### [Task instructions]
Copy out all lines from the material that contain the string "height".

### [Dataset content]

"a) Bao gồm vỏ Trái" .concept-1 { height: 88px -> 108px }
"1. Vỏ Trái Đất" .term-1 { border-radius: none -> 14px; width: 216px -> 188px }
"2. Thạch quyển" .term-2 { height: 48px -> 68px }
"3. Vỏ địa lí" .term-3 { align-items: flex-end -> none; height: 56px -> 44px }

---

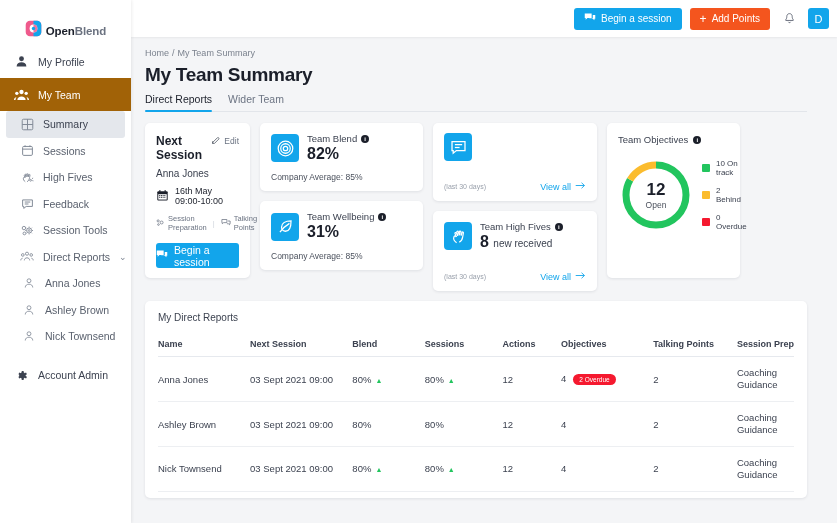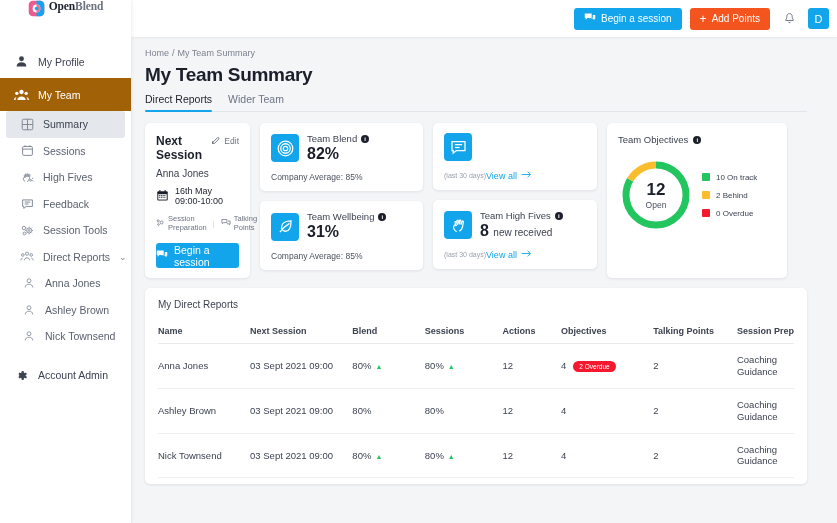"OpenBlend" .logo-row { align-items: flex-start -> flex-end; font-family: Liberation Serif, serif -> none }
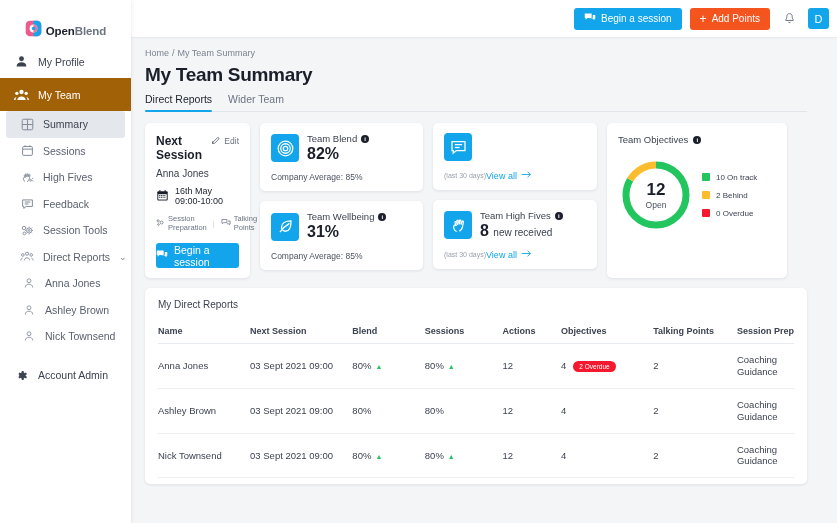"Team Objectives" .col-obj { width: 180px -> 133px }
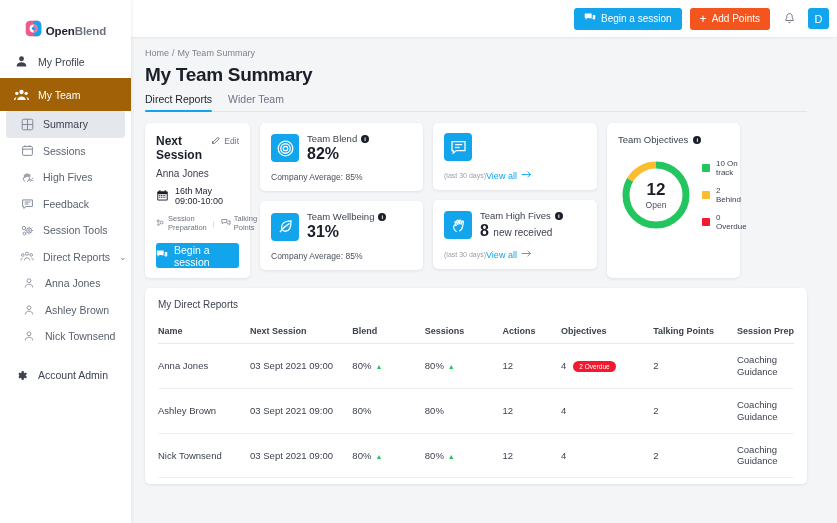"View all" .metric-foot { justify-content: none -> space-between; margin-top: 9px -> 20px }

### [Written response]
"a) Bao gồm vỏ Trái" .concept-1 { height: 88px -> 108px }
"2. Thạch quyển" .term-2 { height: 48px -> 68px }
"3. Vỏ địa lí" .term-3 { align-items: flex-end -> none; height: 56px -> 44px }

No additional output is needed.